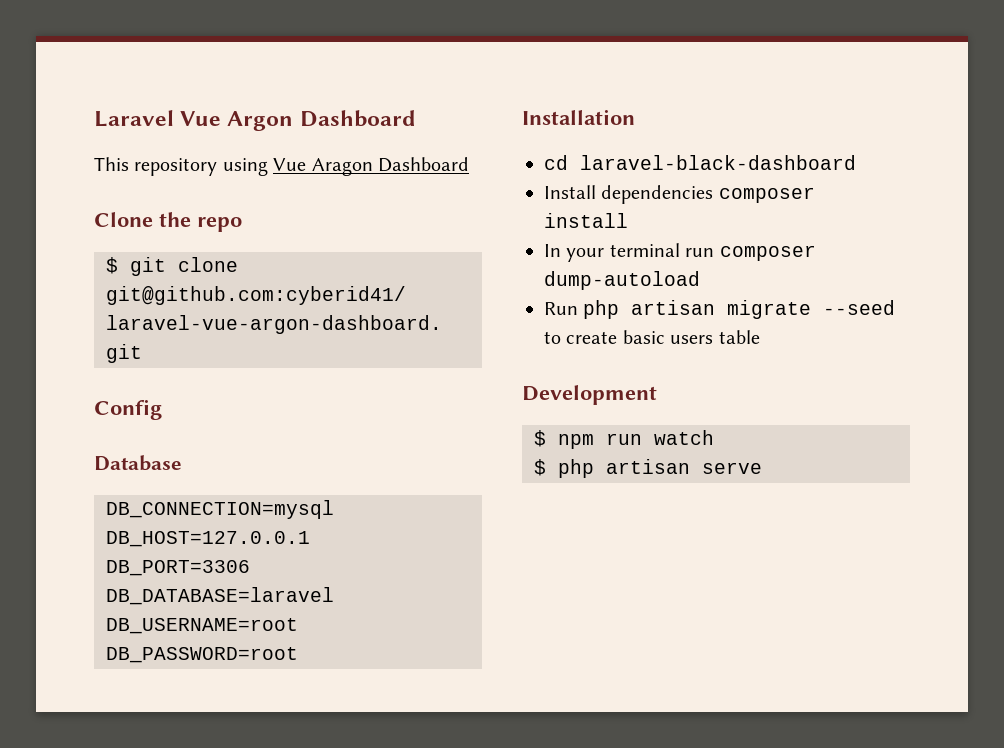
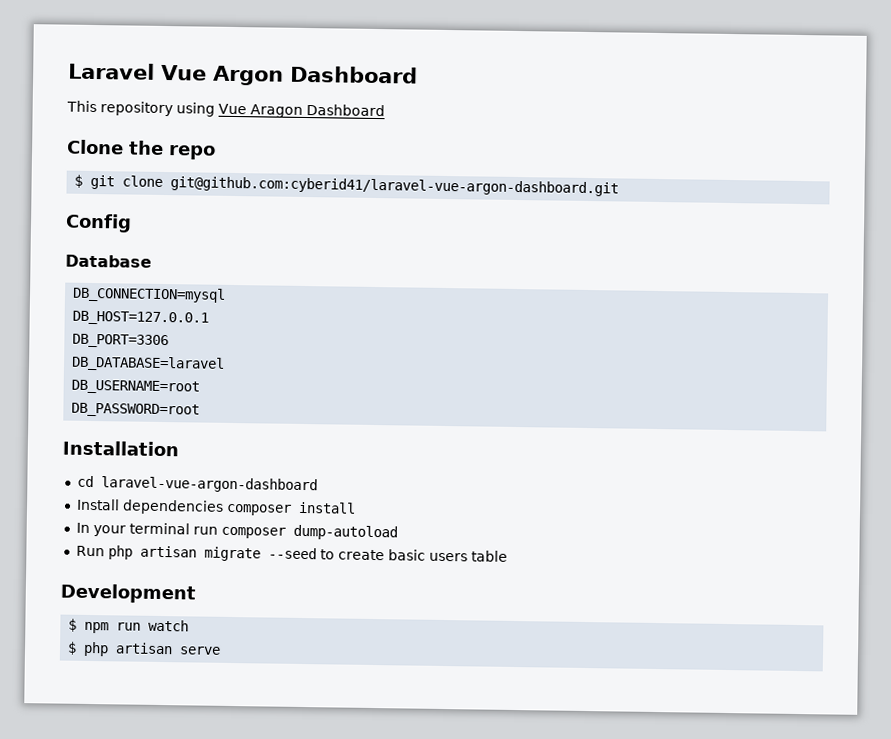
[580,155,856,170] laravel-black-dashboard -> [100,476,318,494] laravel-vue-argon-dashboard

---

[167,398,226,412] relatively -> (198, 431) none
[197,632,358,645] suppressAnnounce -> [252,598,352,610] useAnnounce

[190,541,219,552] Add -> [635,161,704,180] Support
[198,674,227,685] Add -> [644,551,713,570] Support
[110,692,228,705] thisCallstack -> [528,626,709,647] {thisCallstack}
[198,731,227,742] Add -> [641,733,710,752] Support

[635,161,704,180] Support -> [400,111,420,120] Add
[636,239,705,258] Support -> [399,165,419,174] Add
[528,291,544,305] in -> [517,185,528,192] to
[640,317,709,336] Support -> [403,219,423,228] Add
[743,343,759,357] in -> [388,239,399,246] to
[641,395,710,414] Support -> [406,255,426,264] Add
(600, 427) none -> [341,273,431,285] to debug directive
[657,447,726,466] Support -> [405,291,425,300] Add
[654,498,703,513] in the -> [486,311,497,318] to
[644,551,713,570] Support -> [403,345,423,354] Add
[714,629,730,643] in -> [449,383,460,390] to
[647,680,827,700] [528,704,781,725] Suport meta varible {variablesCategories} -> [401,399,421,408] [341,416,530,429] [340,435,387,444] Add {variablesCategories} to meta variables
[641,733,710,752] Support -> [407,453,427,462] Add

==

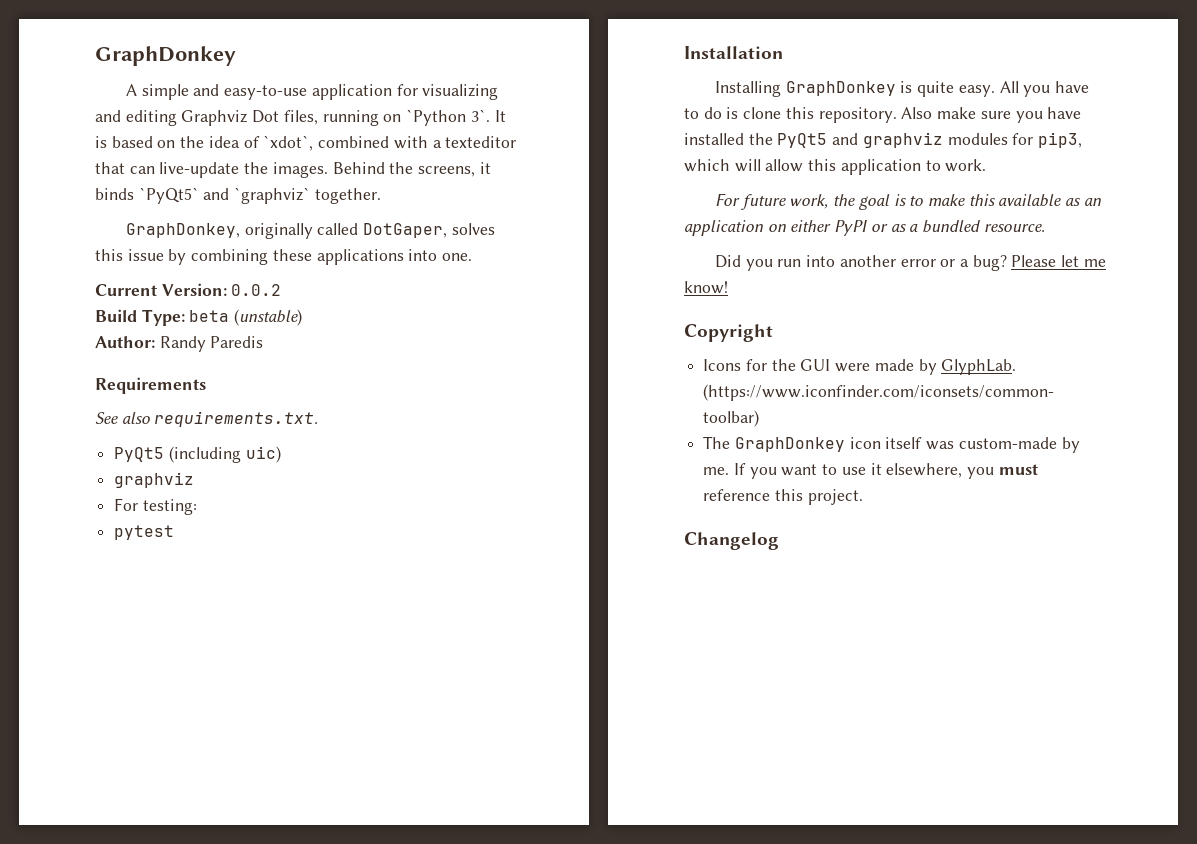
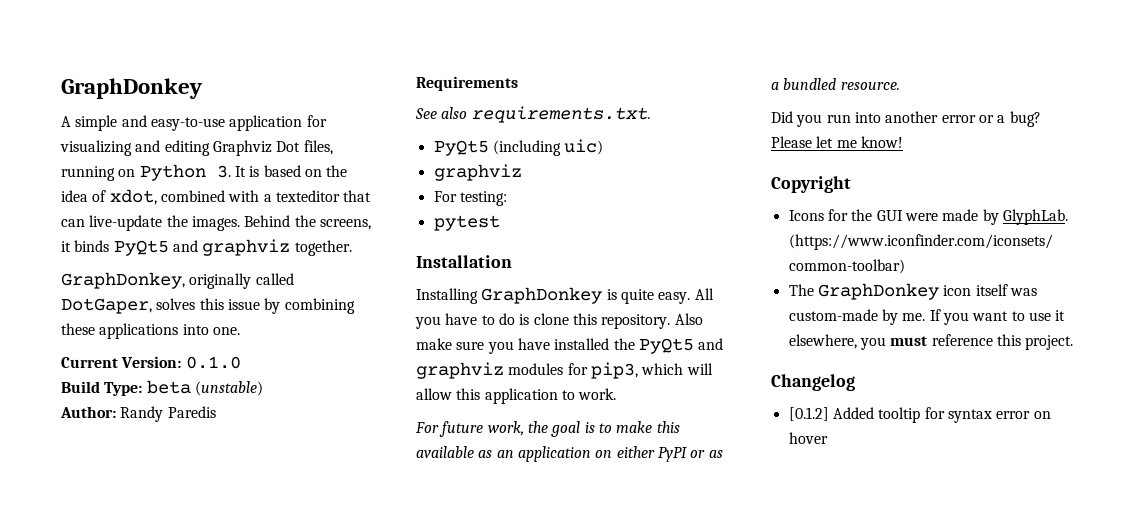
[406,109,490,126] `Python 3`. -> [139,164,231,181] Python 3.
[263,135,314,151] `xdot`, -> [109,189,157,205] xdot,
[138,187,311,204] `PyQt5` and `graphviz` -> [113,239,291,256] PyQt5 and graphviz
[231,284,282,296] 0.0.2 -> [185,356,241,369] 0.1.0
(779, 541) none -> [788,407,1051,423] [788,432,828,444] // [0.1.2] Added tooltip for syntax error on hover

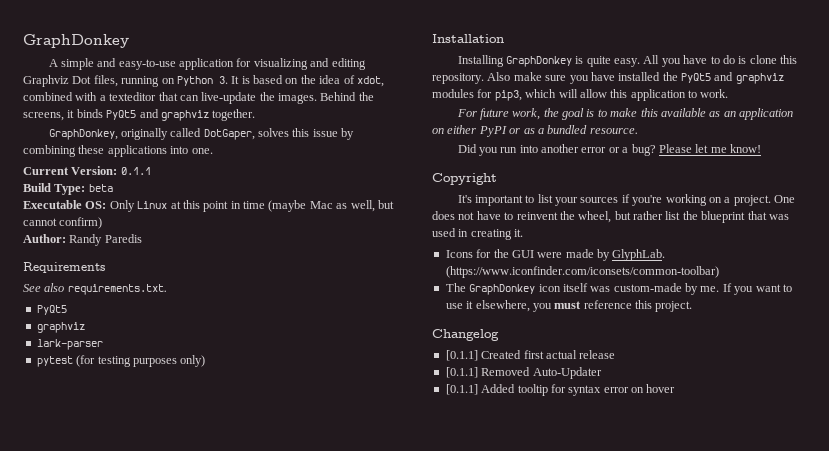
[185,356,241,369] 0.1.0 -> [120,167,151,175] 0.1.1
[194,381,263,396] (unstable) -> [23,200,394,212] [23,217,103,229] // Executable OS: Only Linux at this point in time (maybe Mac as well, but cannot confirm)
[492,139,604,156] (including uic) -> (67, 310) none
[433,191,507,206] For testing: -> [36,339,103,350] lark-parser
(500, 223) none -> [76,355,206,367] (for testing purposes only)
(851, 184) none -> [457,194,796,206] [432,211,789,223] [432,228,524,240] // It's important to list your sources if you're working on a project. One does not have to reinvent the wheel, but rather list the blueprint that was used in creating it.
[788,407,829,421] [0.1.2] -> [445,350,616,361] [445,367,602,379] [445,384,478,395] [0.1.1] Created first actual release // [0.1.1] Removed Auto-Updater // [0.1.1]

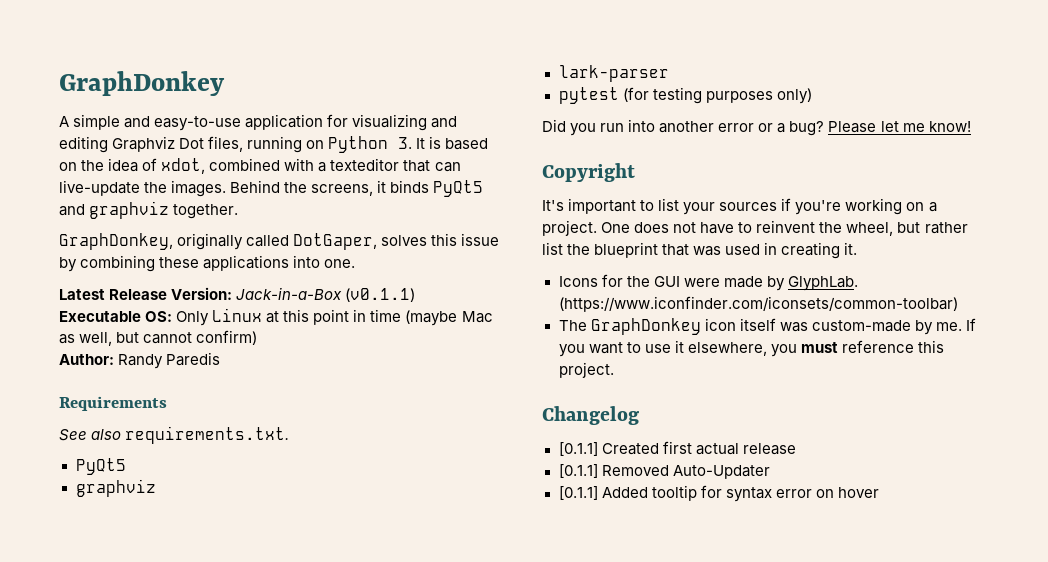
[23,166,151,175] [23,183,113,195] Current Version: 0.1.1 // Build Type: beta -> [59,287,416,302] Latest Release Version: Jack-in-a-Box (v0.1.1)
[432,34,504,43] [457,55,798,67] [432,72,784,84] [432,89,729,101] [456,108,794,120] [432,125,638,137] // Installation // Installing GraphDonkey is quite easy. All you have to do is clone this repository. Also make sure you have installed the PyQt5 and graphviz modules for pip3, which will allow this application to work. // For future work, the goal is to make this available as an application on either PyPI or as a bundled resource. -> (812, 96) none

**Exercise:** Could you copy every line from the records that mentions the word "testing"?

**Written solution:**
[433,191,507,206] For testing: -> [36,339,103,350] lark-parser
(500, 223) none -> [76,355,206,367] (for testing purposes only)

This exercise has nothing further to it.